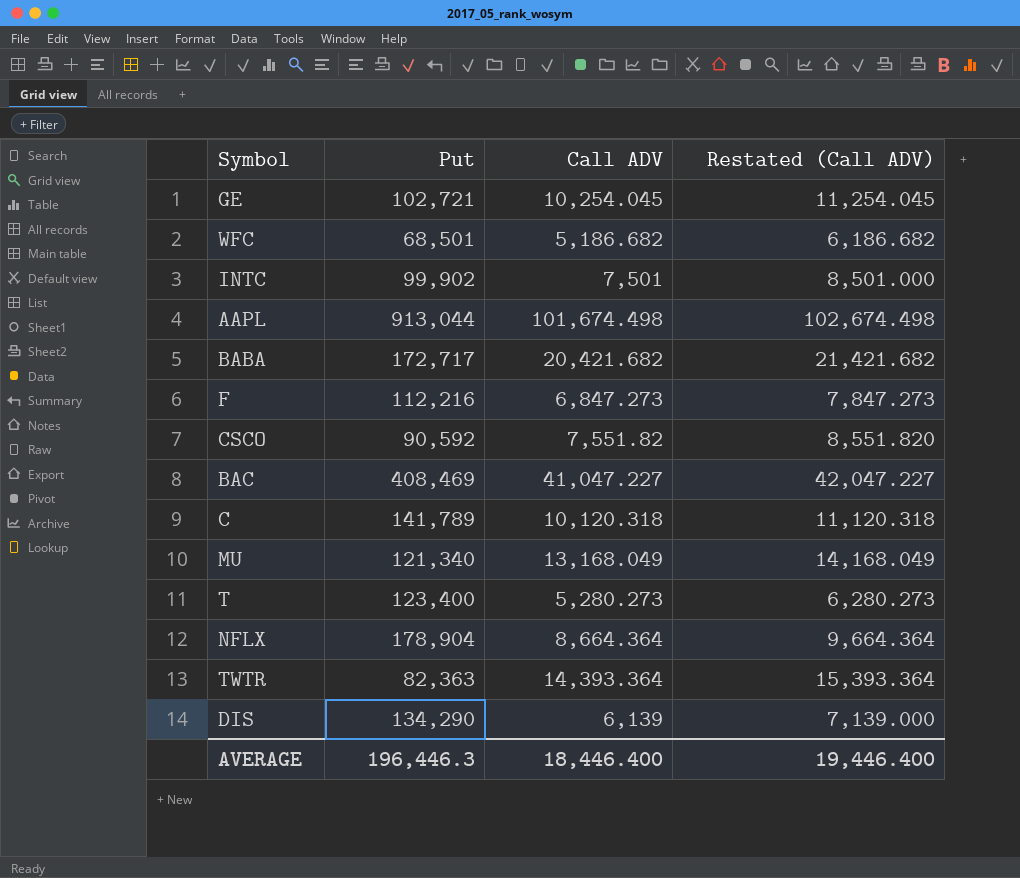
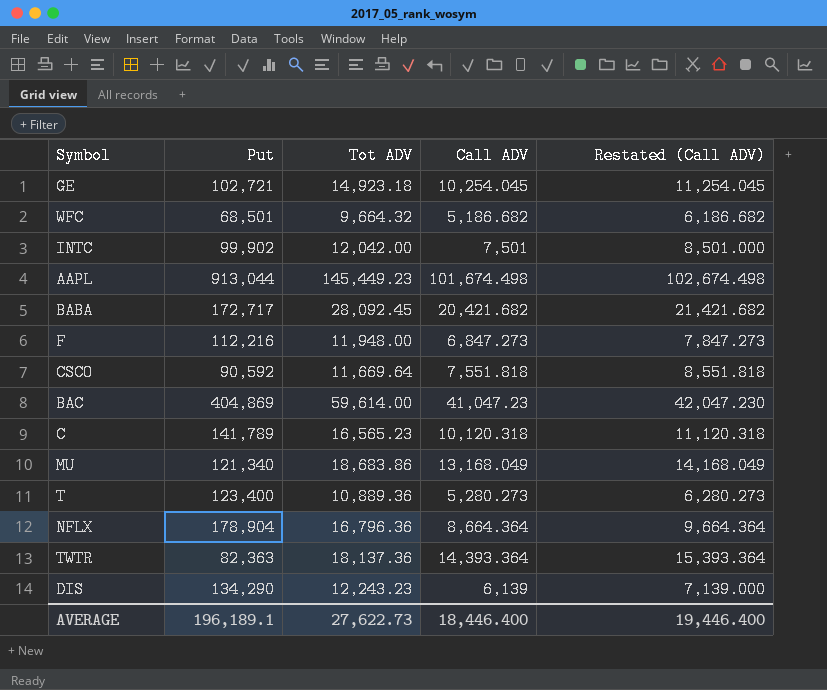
column Tot ADV | position: none -> 3
CSCO | Call ADV: 7,551.82 -> 7,551.818
CSCO | Restated (Call ADV): 8,551.820 -> 8,551.818
BAC | Put: 408,469 -> 404,869
BAC | Call ADV: 41,047.227 -> 41,047.23
BAC | Restated (Call ADV): 42,047.227 -> 42,047.230
AVERAGE | Put: 196,446.3 -> 196,189.1

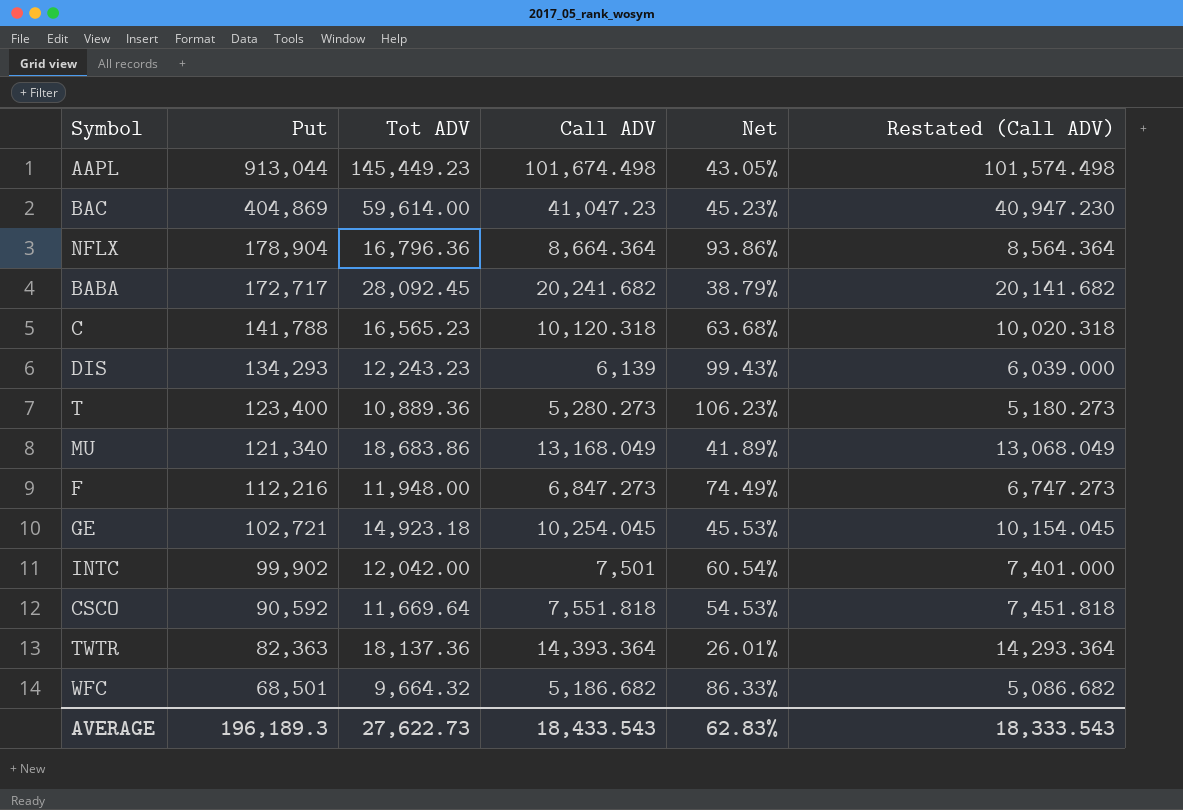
row order: none -> Put descending
column Net | formula: none -> ([Tot ADV] - [Call ADV]) / [Call ADV]
column Restated (Call ADV) | formula: [Call ADV] + 1000 -> [Call ADV] - 100
BABA | Call ADV: 20,421.682 -> 20,241.682
C | Put: 141,789 -> 141,788
DIS | Put: 134,290 -> 134,293
AVERAGE | Put: 196,189.1 -> 196,189.3
AVERAGE | Call ADV: 18,446.400 -> 18,433.543
AVERAGE | Restated (Call ADV): 19,446.400 -> 18,333.543

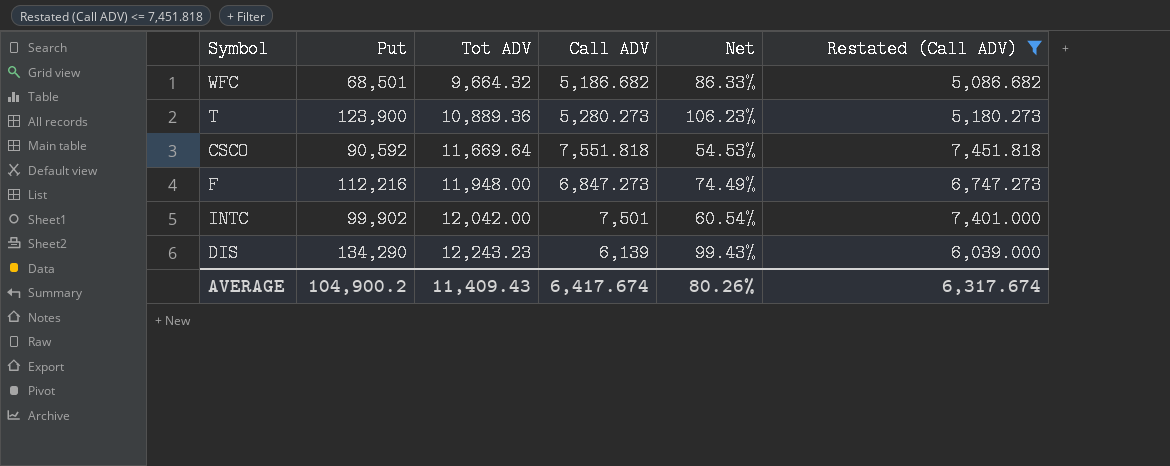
filter: none -> Restated (Call ADV) <= 7,451.818
row order: Put descending -> Tot ADV ascending
T | Put: 123,400 -> 123,900
DIS | Put: 134,293 -> 134,290
AVERAGE | Put: 196,189.3 -> 104,900.2
AVERAGE | Tot ADV: 27,622.73 -> 11,409.43
AVERAGE | Call ADV: 18,433.543 -> 6,417.674
AVERAGE | Net: 62.83% -> 80.26%
AVERAGE | Restated (Call ADV): 18,333.543 -> 6,317.674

Task statement:
The response should hold only an exact retyping of the lines from the beginning of the data through the line containing "column Restated (Call", both ends kept, pictures omitted.

Solution to this task:
column Tot ADV | position: none -> 3
CSCO | Call ADV: 7,551.82 -> 7,551.818
CSCO | Restated (Call ADV): 8,551.820 -> 8,551.818
BAC | Put: 408,469 -> 404,869
BAC | Call ADV: 41,047.227 -> 41,047.23
BAC | Restated (Call ADV): 42,047.227 -> 42,047.230
AVERAGE | Put: 196,446.3 -> 196,189.1

row order: none -> Put descending
column Net | formula: none -> ([Tot ADV] - [Call ADV]) / [Call ADV]
column Restated (Call ADV) | formula: [Call ADV] + 1000 -> [Call ADV] - 100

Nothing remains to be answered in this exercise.